How do I add things (rows) to an already saved dataset?

shahbuland · December 8, 2022, 12:14am

I save a dataset to disk. Later, I load it from disk in a different script. I add some items. I try to save to disk again. I get the error “PermissionError: Tried to overwrite [path]/dataset.arrow but a dataset can’t overwrite itself.”. How do I solve this? What is the correct way to add new rows the dataset on disk?

mariosasko · December 13, 2022, 1:59pm

Hi! Our library relies on PyArrow as a storage backend. PyArrow tables are immutable, so adding new rows means creating a new table, and since save_to_disk saves the entire table, saving it over and over could occupy a lot of disk space. So a more optimal approach here would be to save each sub-dataset (new items equals one sub-dataset) individually and load + concatenate (concatenate_datasets) the sub-datasets later.

Regarding the PermissionError, this happens when you try to save a dataset to a location already used by some of its sub-tables (due to PyArrow being immutable, new rows are kept in memory as sub-tables before being saved to disk). You can easily avoid this by saving the dataset to some other location.

PS: In the future, we could optimize appending and saving new rows by storing these rows in a separate file, which we would then put inside the existing save directory.

shahbuland · December 13, 2022, 9:14pm

Oh ok makes sense. I think in my use-case I may as well just use CSV files since there is realistically not going to be that much data (maybe 10 columns of text, max 100k rows)

GraemeSmith · June 11, 2023, 2:22pm

This feels embarrassingly stupid but what is the standard way to replace a saved to disk dataset with a modified/updated dataset. The obvious way would seem to be to save the modified dataset with a temp name, delete the original and then rename the temp to the original. But Python seems to keep hold of files in the original dataset and I can’t work out how to release them so that I can delete the dataset directory.
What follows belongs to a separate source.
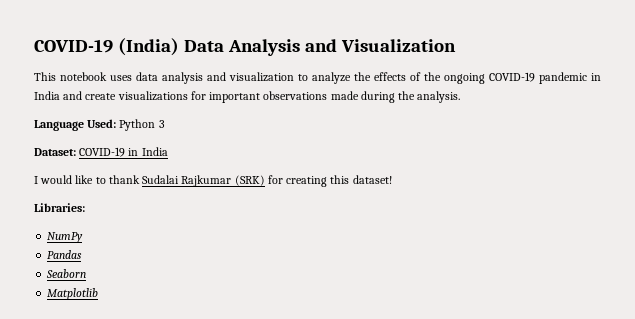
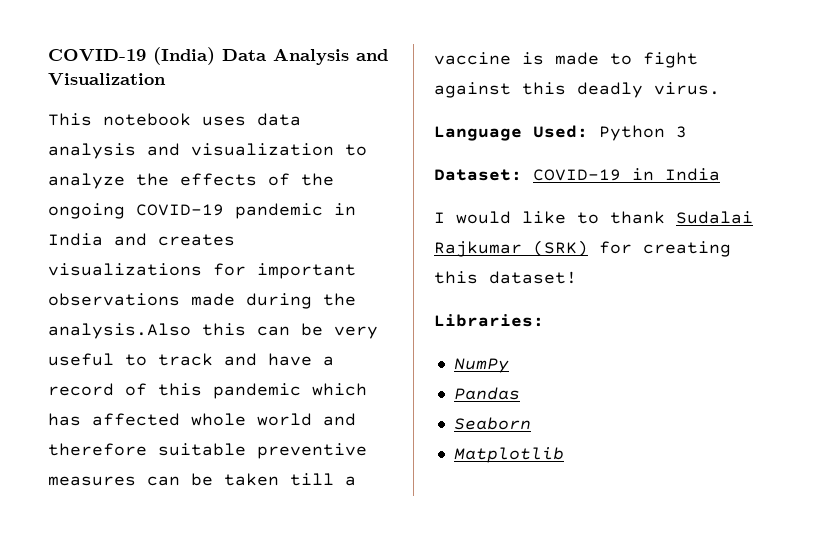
[85,93,117,100] create -> [158,234,235,246] creates
[417,91,461,103] analysis. -> [48,323,378,339] [48,353,334,366] [48,383,367,399] [48,413,356,426] [48,443,367,459] [48,473,356,486] [434,52,698,68] [434,82,720,98] analysis.Also this can be very useful to track and have a record of this pandemic which has affected whole world and therefore suitable preventive measures can be taken till a vaccine is made to fight against this deadly virus.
dataPlumber · April 11, 2024, 12:43pm

I would also like to know this.

Butanium · August 5, 2024, 5:15pm

Bump
I guess I’ll just create bunch of datasets for now
My use case is to add a column when I make my experiment on a new model

severo · August 8, 2024, 10:14am

add a column when I make my experiment on a new model

Interesting. Which format do you use to store your data?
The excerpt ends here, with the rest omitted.